Mtamanika Youngblood
Mtamanika Youngblood
President & CEO
Sustainable Neighborhood Development Strategies, inc.
Board Chair and Former President
Historic District Development Corporation
Atlanta, Georgia
My initial exposure to Living Cities began in the mid-1990s. At the time I was the executive director of a fledgling non-profit, the Historic District Development Corporation (HDDC). Its mission was to revitalize the neighborhood immediately surrounding the Martin Luther King, Jr. Historic District near downtown Atlanta. As HDDC’s relationship with Living Cities grew, it resulted in critical operational and project funding over several years through the Atlanta office of the Enterprise Foundation.
While the monetary support was welcome and certainly needed, of perhaps greater value to me personally was the opportunity to participate in national conferences and leadership activities. These connected my local efforts to a much larger, multi-level, and diversified effort to achieve community transformation on a macro scale. It also resulted in beneficial exposure.
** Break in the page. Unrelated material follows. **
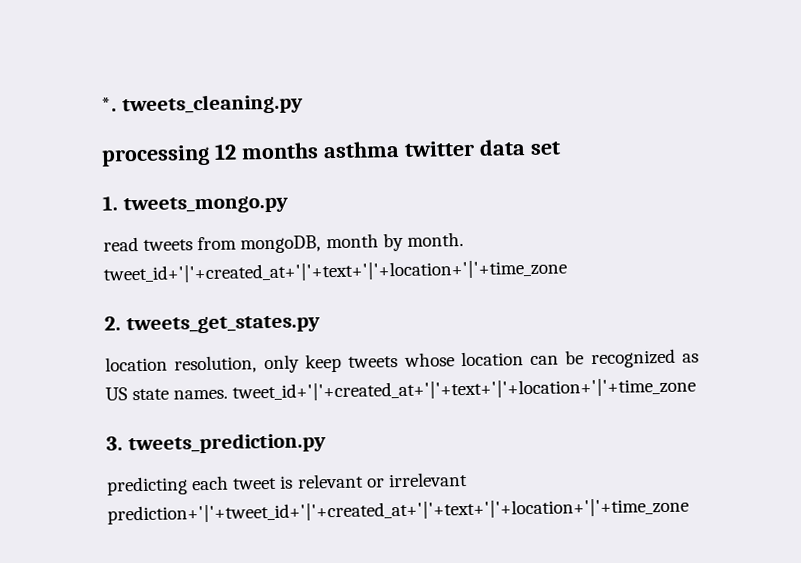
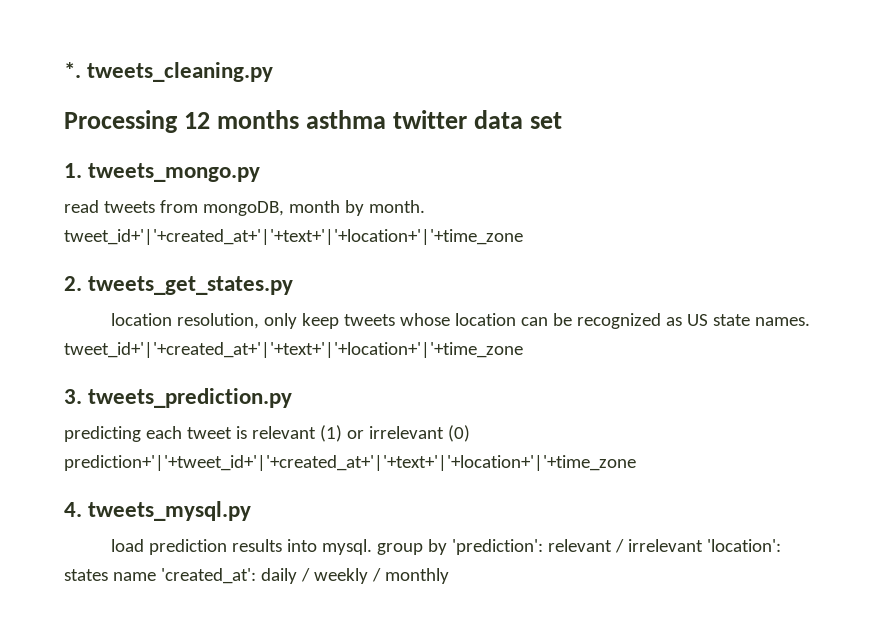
[101,144,210,167] processing -> [64,110,178,133] Processing
(364, 481) none -> [319,425,342,442] (1)
(468, 480) none -> [447,425,470,442] (0)
(689, 511) none -> [64,501,252,521] [110,539,781,555] [64,568,449,584] // 4. tweets_mysql.py // load prediction results into mysql. group by 'prediction': relevant / irrelevant 'location': states name 'created_at': daily / weekly / monthly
By definition, attempts to transform neighborhoods are locally focused. This work usually targets a small fraction of the overall community, sometimes just a few city blocks. It is intense and grinding, the everyday parameters of which are fairly narrow. Living Cities has advanced the industry by supporting a cohesive, national perspective to neighborhood transformation. It has brought together all the key players—funders, research organizations, government and activists —in a way that national policy and grassroots activity are more closely linked and are therefore more effective. This is an industry-altering shift, one that has brought cohesion and coherence to work that benefits from being connected to other similar efforts taking place across the country.
Living Cities also is a valued partner in my current community development work. Sustainable Neighborhood Development Strategies, Inc. (SNDSI) is addressing two of the most complex and challenging issues currently facing community developers: the foreclosure crisis, and the need to retool our housing stock to reduce operating costs by achieving affordability and greater energy and resource conservation. Once again, Living Cities has demonstrated that it “gets it,” and has been instrumental in moving the industry forward on these issues, providing timely leadership and tangible support, such as the grant recently awarded SNDSI to enhance its financial infrastructure and management capabilities.
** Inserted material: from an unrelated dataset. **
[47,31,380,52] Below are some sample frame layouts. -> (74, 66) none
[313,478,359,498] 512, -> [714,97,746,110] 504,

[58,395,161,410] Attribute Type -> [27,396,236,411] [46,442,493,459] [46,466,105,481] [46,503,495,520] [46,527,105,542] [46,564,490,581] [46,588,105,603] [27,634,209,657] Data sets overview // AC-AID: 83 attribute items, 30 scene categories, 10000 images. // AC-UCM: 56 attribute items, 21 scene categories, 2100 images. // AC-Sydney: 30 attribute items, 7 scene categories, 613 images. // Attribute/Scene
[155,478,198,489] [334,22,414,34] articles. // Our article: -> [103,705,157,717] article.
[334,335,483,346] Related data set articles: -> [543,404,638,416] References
By setting high benchmarks for national policy, encouraging multi-level collaborations, and helping channel resources where they do the most good as well as generate the greatest overall return for dollars invested, Living Cities has clearly advanced the practice of community development. As a community development professional I can attest that its efforts have had a direct impact on my effectiveness by bringing a wider array of much needed resources to bear on both persistent and emergent problems. This is a positive contribution to the practice of philanthropy and to creating a more just and equitable society.